I think it was a mistake for the GAE team to port Django to App Engine. Django is designed for a SQL based worldview and even the crippled version included with the SDK is non-optimal for App Engine deployment.
Since the included version is so bad, people try to get django-app-engine-patch or django-norel working. Those also suck.
There's a mindset that if Django runs, I can keep doing things the Django way.
Nope. Abandon your old frameworks. If you're going to use App Engine, you have to embrace its distributed, scalable way of doing things. Use something made for App Engine like webapp or tipfy.
Yeah, there are problems with App Engine. It has downtime and things slow down. So does every other hosting platform.
App Engine is getting better all the time. I've been working with it for about 6 months, and nearly every month there is a new release with great new features that make developing apps for the platform better. The new 1.4 release has tons of great features that will make working with App Engine easier, like reserved instances and warming requests.
It's also a shame the GAE team didn't pay any attention to any established frameworks that could have worked perfectly fine within GAE's constraints, like Pylons. Shortly after App Engine came out I put significant effort into making Pylons and related libraries work with GAE, but when there were problems on their end it felt like they reluctantly doing me a favor to respond to the bug reports and make changes. It felt like they had an anti-library mindset, even though there was no technical reason a lot of libraries wouldn't work well on App Engine.
"If you're going to use App Engine, you have to embrace its distributed, scalable way of doing things. Use something made for App Engine like webapp or tipfy."
You make a good point. I am not a Python programmer but I have tried a few AppEngine tiny experiments with Django and webapp. webapp was clearly designed for the platform. Similar case for Java: JDO or JPA never seemed like a good fit to the data store, but Objectify seems crafted to add a nice but thin layer on top of the low level APIs.
What's wrong with the Webapp framework? I like it quite a bit -- it's light, fast, and simple, almost like Sinatra but with a bit less syntactic elegance.
I agree that people who approach App Engine for the first time get quite confused about how to make Django "work" on GAE. There are too many options. Even after evaluating, developers may not understand how round-peg/square-hole the problem is.
I like some of the basic infrastructure that Django gives me, so I make use of `use_library()` Django 1.1 on App Engine. It's not "full" Django but I find it more palatable than WebApp and the parts of Django that fit GAE fit it well. Models, etc should be done directly on top of the GAE APIs, in my opinion.
I think Guido's rietveld sample app is a good place to start if you're new to App Engine and want to use (the useful bits of) mainline Django.

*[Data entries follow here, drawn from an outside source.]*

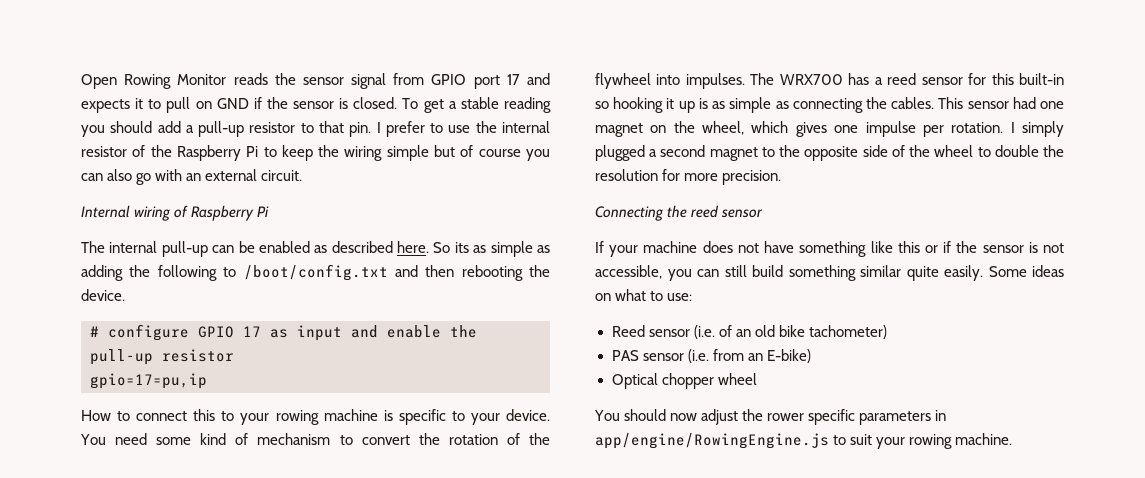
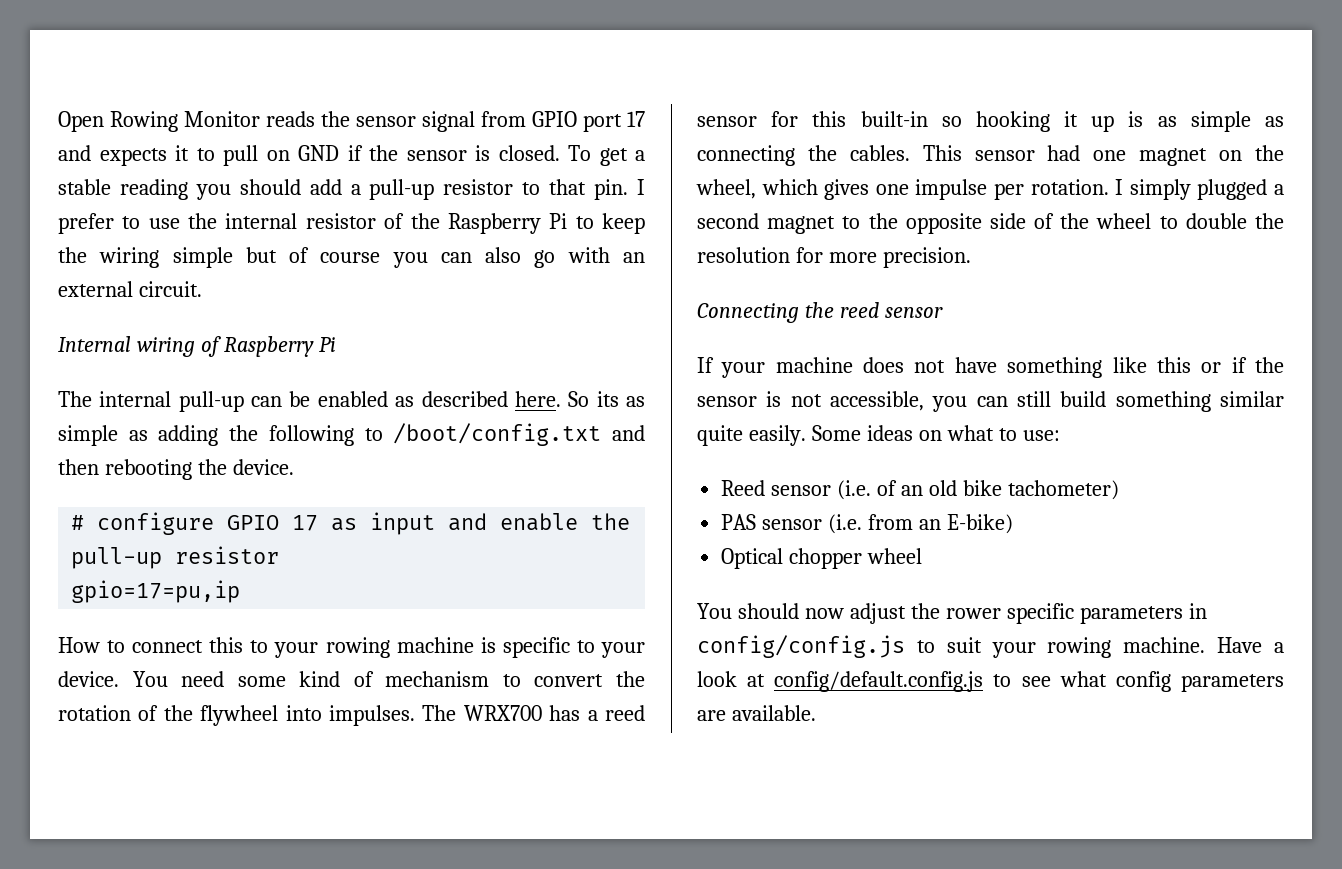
- You should now adjust the rower specific parameters in app/engine/RowingEngine.js to suit your rowing machine.
+ You should now adjust the rower specific parameters in config/config.js to suit your rowing machine.
+ Have a look at config/default.config.js to see what config parameters are available.

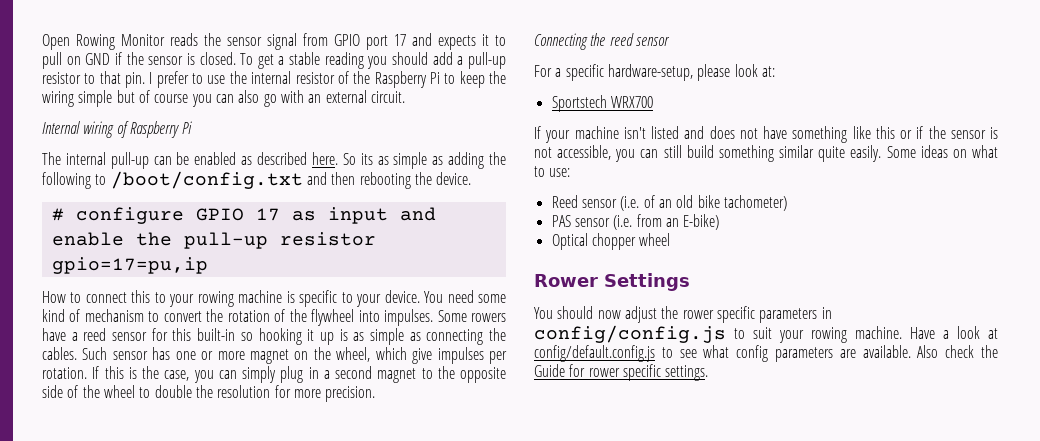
- The WRX700 has a reed sensor for this built-in so hooking it up is as simple as connecting the cables.
+ Some rowers have a reed sensor for this built-in so hooking it up is as simple as connecting the cables.
- This sensor had one magnet on the wheel, which gives one impulse per rotation. I simply plugged a second magnet to the opposite side of the wheel to double the resolution for more precision.
+ Such sensor has one or more magnet on the wheel, which give impulses per rotation. If this is the case, you can simply plug in a second magnet to the opposite side of the wheel to double the resolution for more precision.
+ For a specific hardware-setup, please look at:
+ Sportstech WRX700
- If your machine does not have something like this or if the sensor is not accessible, you can still build something similar quite easily.
+ If your machine isn't listed and does not have something like this or if the sensor is not accessible, you can still build something similar quite easily.
+ Rower Settings
+ Also check the Guide for rower specific settings.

Personally I very much like django-nonrel. It gives me pretty much the same constraints as webapp, while still maintaining enough of my old worldview that the culture shock isn't too big.
Yes, you still have to adapt to the AppEngine way of doing things. But the adaptation is much simpler ... and I completely dislike the way webapp does a lot of things judging from the examples Google provides. I like my world nice and full of free-floating functions. Wrapping things into nearly meaningless objects hurts my brain.

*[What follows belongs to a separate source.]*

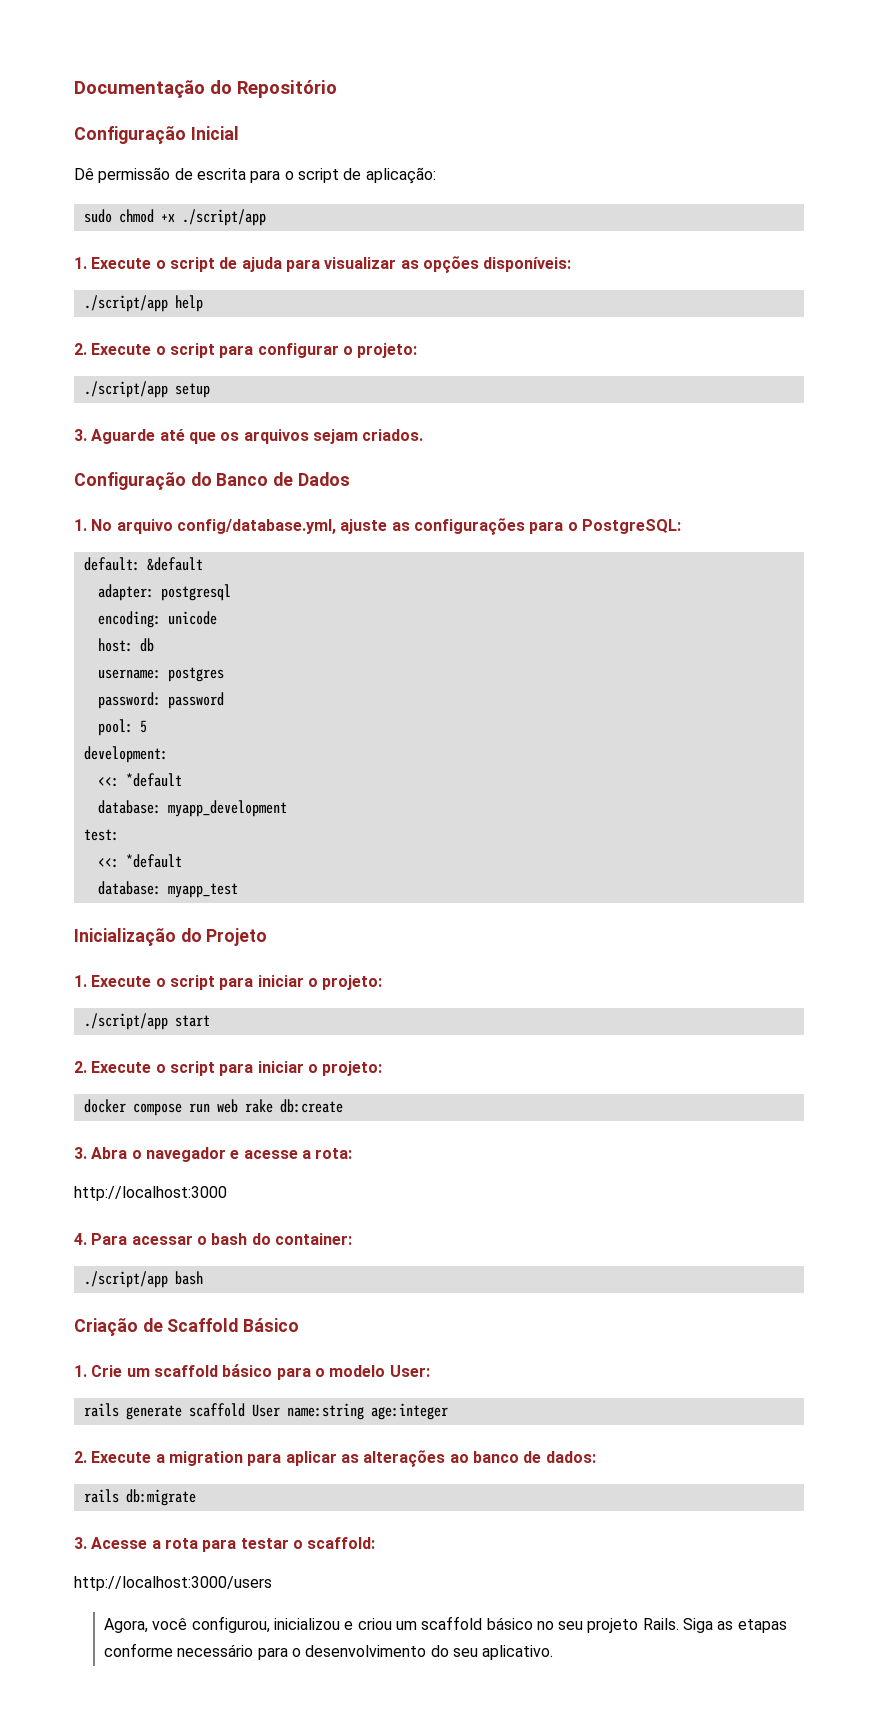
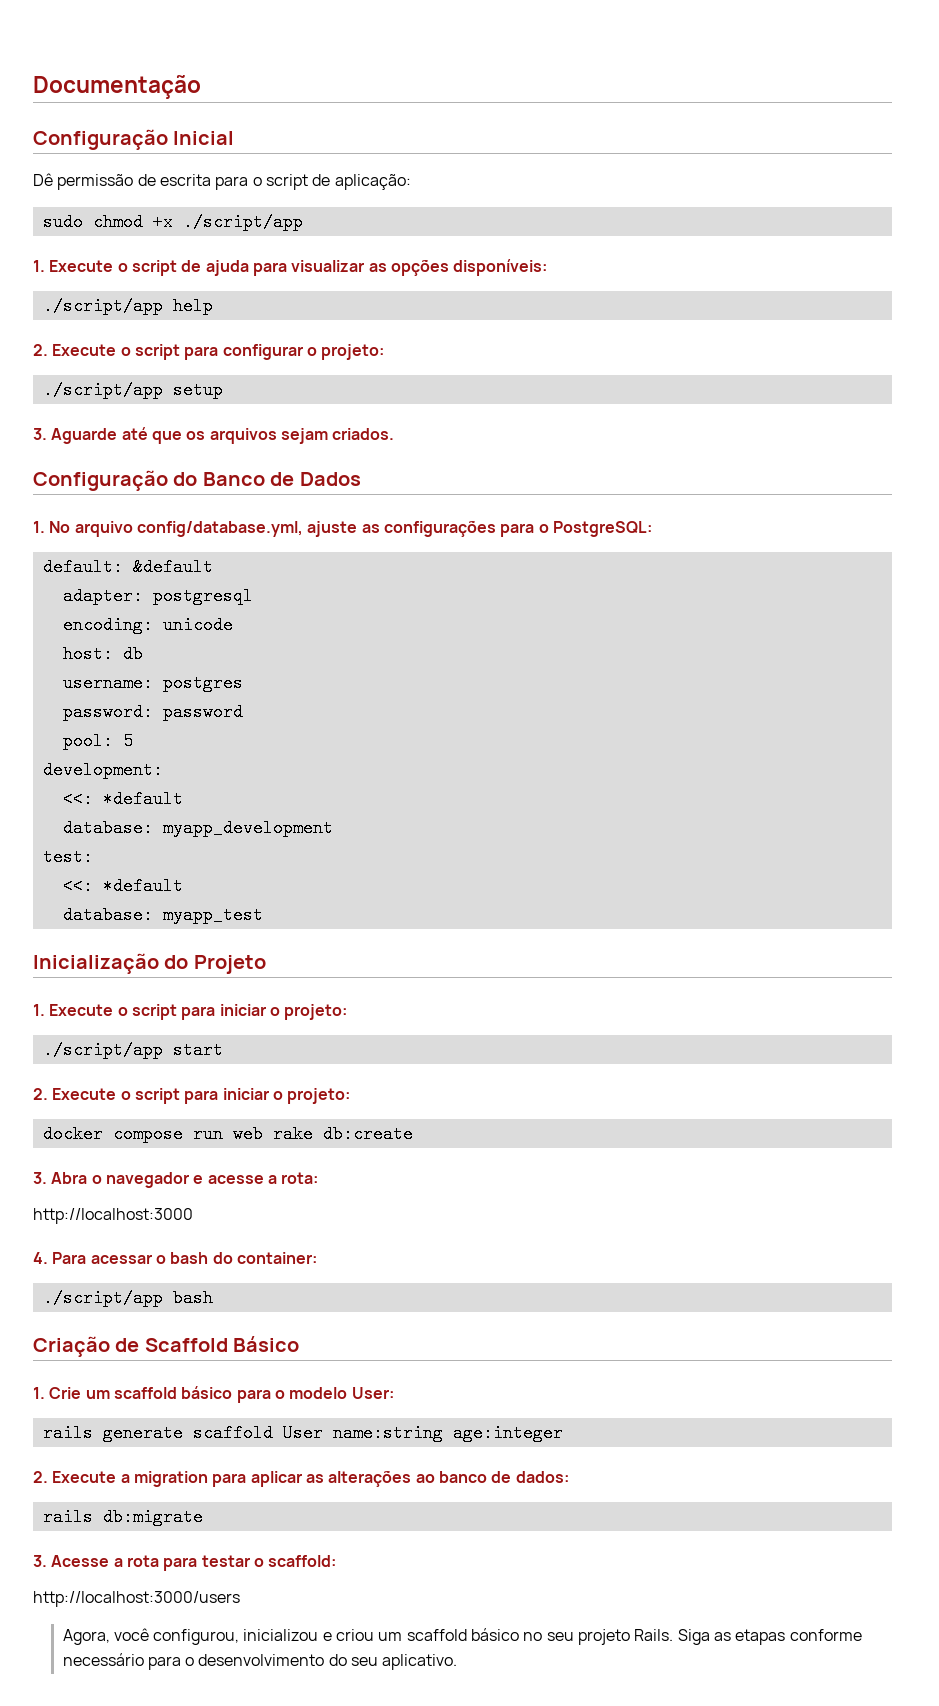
- Documentação do Repositório
+ Documentação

Cold start times won't matter, anymore, when App Engine 1.4 gets into production - which is soon. Then you have warmup requests and reserved instances. At that point small frameworks will lose all their appeal for non-trivial projects.

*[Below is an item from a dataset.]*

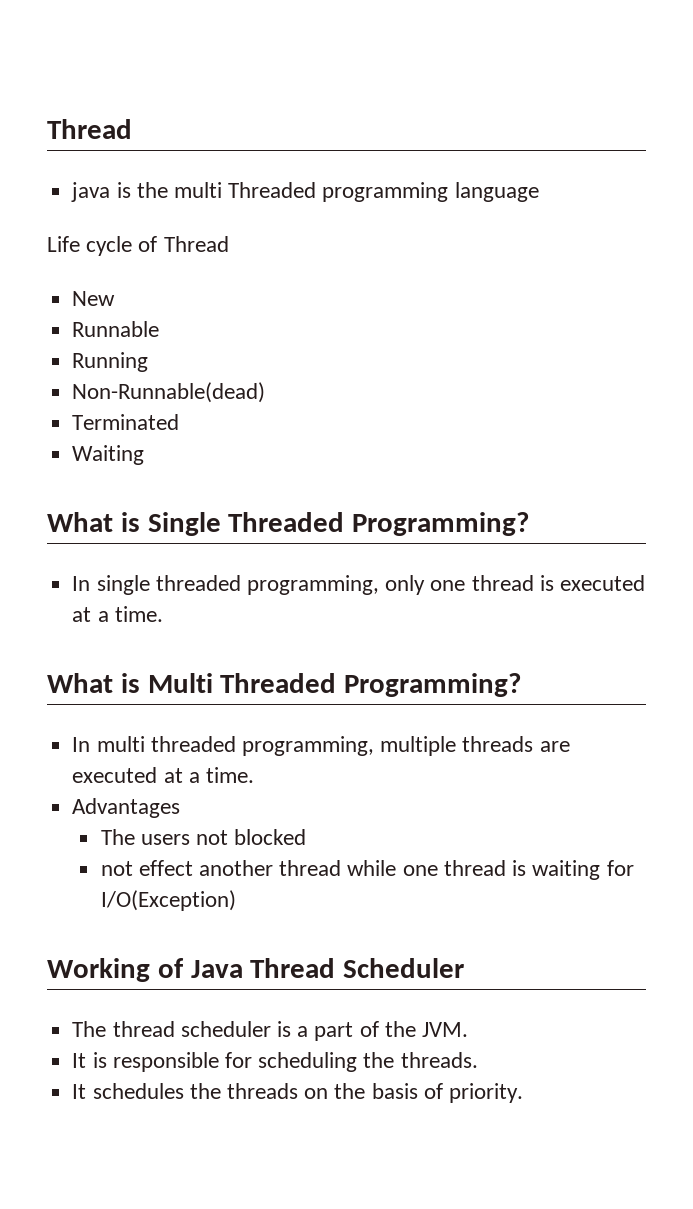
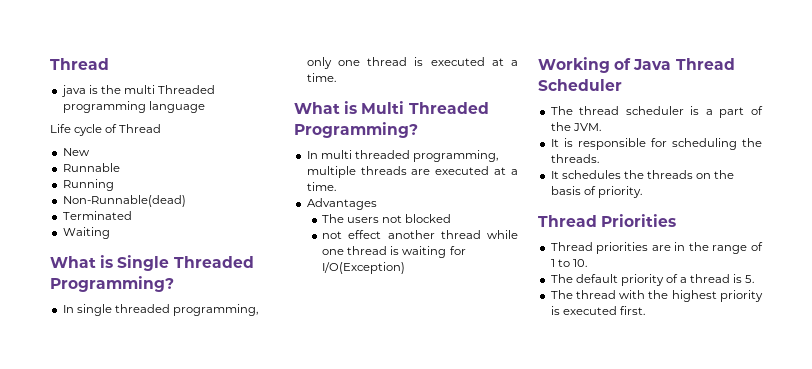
+ Thread Priorities
+ Thread priorities are in the range of 1 to 10.
+ The default priority of a thread is 5.
+ The thread with the highest priority is executed first.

Thanks for the nice reply. My first experience with GAE was not good, after that I have never looked at it. I took a look at webapp and tipfy, both look good. I will make some time to give it a try.
There's an interesting detail in the final paragraph: “We pay about 1000x more for EC2 than we did for App Engine”.
One of the rarely-mentioned virtues of App Engine is that it's really, astonishingly, cheap — as well as removing the system administration burden, which is also a cost in either time or money.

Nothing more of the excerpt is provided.